Despite mounting evidence of increasing micro- and nanoplastics (MNPs) in natural environments, food, and drinking water, little is known of the potential health hazards of MNPs ingestion. We assessed toxicity and uptake of environmentally relevant MNPs in an in vitro small intestinal epithelium (SIE). Test MNPs included 25 and 1000 nm polystyrene (PS) microspheres (PS25 and PS1K); 25, 100, and 1000 nm carboxyl modified PS spheres (PS25C, PS100C, and PS1KC), and secondary MNPs from incinerated polyethylene (PEI).
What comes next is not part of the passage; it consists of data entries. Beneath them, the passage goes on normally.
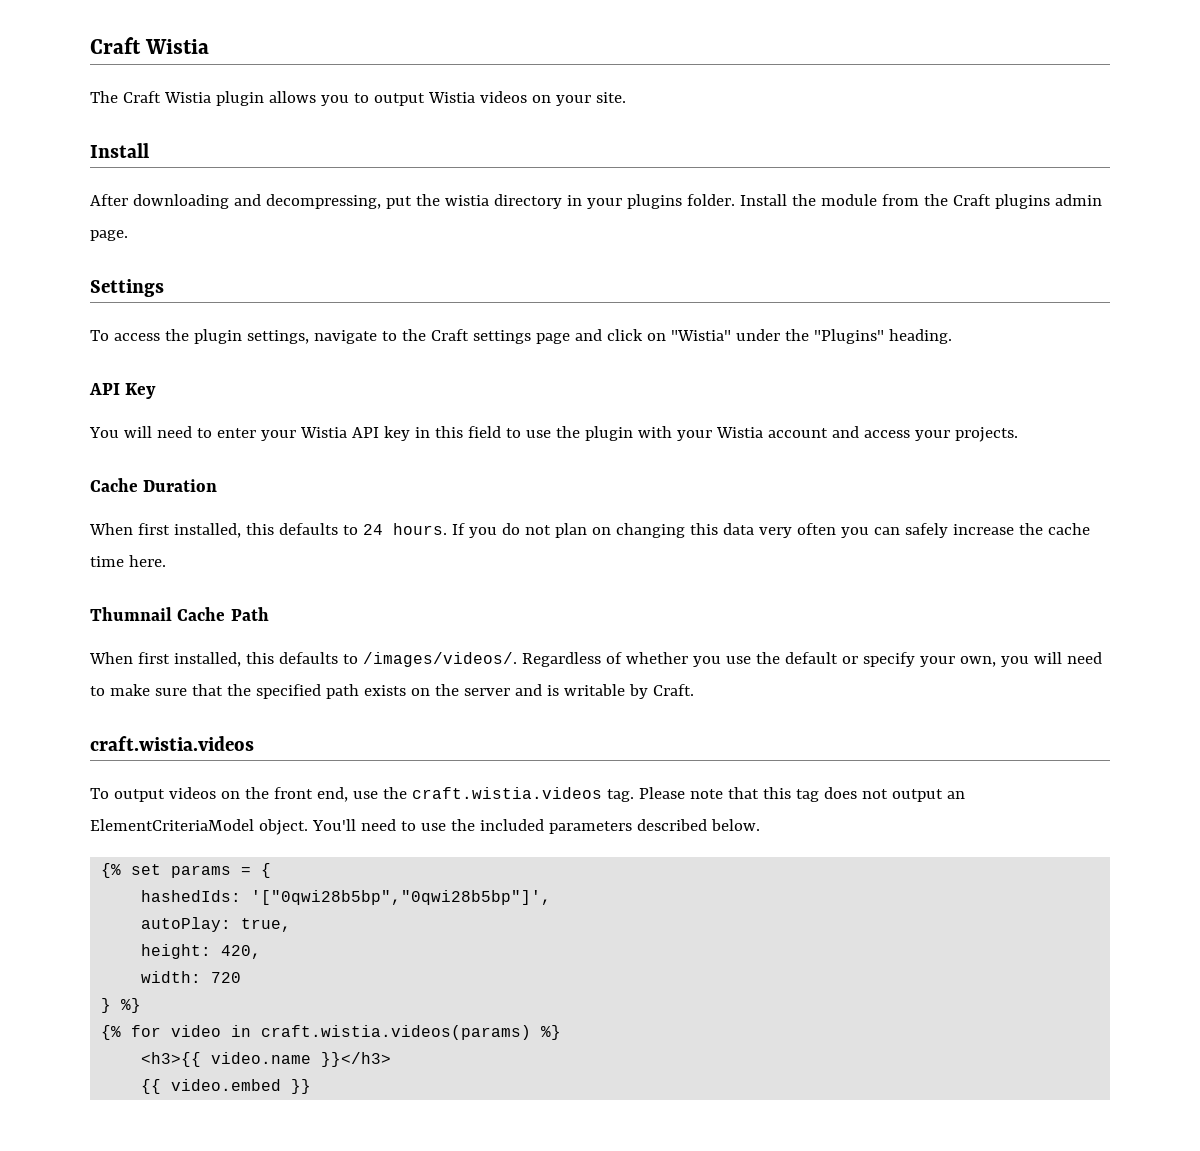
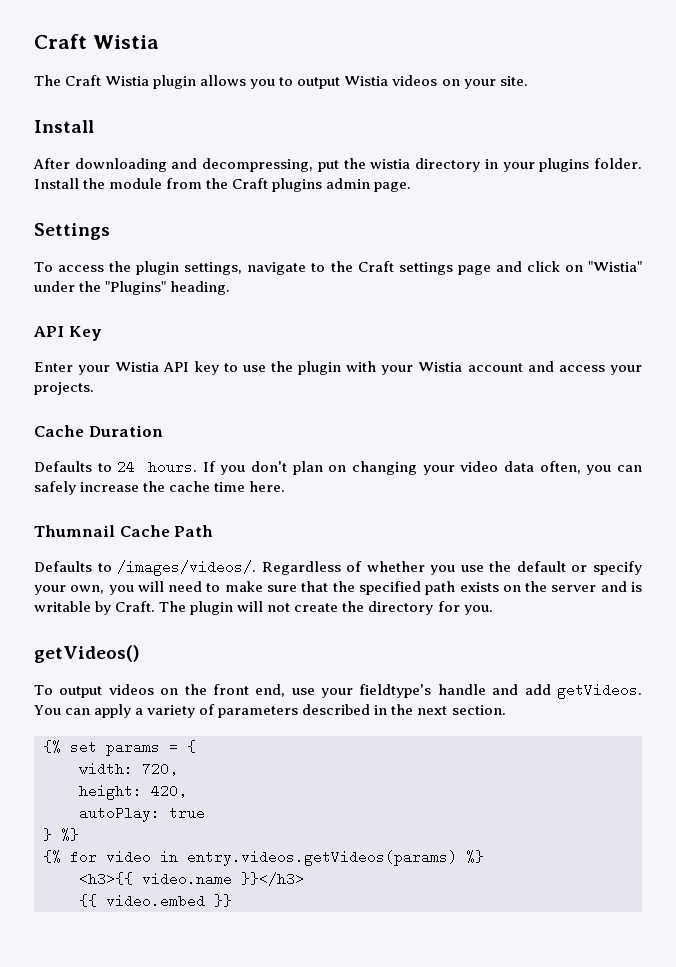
- You will need to enter your Wistia API key in this field to use the plugin with your Wistia account and access your projects.
+ Enter your Wistia API key to use the plugin with your Wistia account and access your projects.
- When first installed, this defaults to 24 hours.
+ Defaults to 24 hours.
- If you do not plan on changing this data very often you can safely increase the cache time here.
+ If you don't plan on changing your video data often, you can safely increase the cache time here.
- When first installed, this defaults to /images/videos/.
+ Defaults to /images/videos/.
- Regardless of whether you use the default or specify your own, you will need to make sure that the specified path exists on the server and is writable by Craft.
- craft.wistia.videos
+ Regardless of whether you use the default or specify your own, you will need to make sure that the specified path exists on the server and is writable by Craft. The plugin will not create the directory for you.
+ getVideos()
- To output videos on the front end, use the craft.wistia.videos tag. Please note that this tag does not output an ElementCriteriaModel object. You'll need to use the included parameters described below.
+ To output videos on the front end, use your fieldtype's handle and add getVideos. You can apply a variety of parameters described in the next section.
- hashedIds: '["0qwi28b5bp","0qwi28b5bp"]',
- autoPlay: true,
+ width: 720,
- width: 720
+ autoPlay: true
- {% for video in craft.wistia.videos(params) %}
+ {% for video in entry.videos.getVideos(params) %}

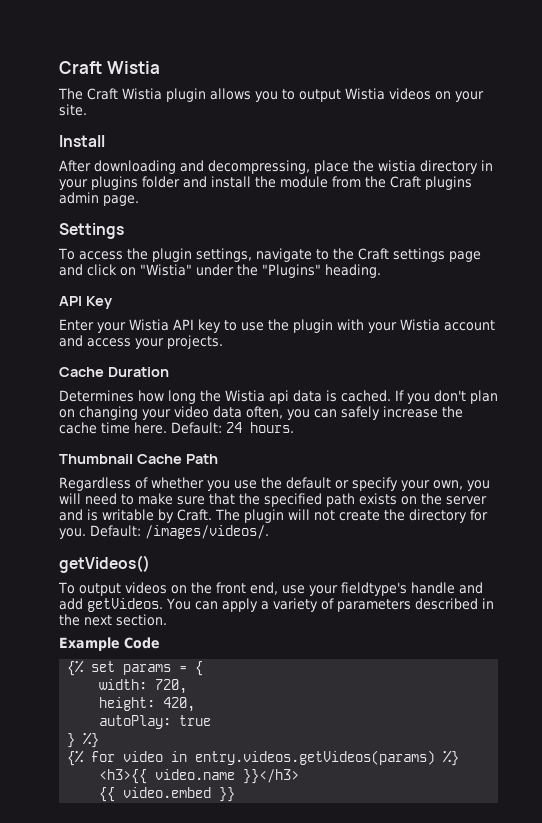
- After downloading and decompressing, put the wistia directory in your plugins folder. Install the module from the Craft plugins admin page.
+ After downloading and decompressing, place the wistia directory in your plugins folder and install the module from the Craft plugins admin page.
- Defaults to 24 hours.
+ Determines how long the Wistia api data is cached.
- If you don't plan on changing your video data often, you can safely increase the cache time here.
- Thumnail Cache Path
+ If you don't plan on changing your video data often, you can safely increase the cache time here. Default: 24 hours.
+ Thumbnail Cache Path
- Defaults to /images/videos/.
+ Default: /images/videos/.
+ Example Code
MNPs were subjected to 3-phase digestion to mimic transformations in the gastrointestinal tract (GIT) and digestas applied to the SIE. Carboxylated MNPs significantly reduced viability and increased permeability to 3 kD dextran. Uptake of carboxyl PS materials was size dependent, with significantly greater uptake of PS25C. Fluorescence confocal imaging showed some PS25C agglomerates entering cells independent of endosomes (suggesting diffusion), others within actin shells (suggesting phagocytosis), and many free within the epithelial cells, including agglomerates within nuclei. Pre-treatment with the dynamin inhibitor Dyngo partially reduced PS25 translocation, suggesting a potential role for endocytosis. These findings suggest that ingestion exposures to MNPs could have serious health consequences and underscore the urgent need for additional detailed studies of the potential hazards of ingested MNPs.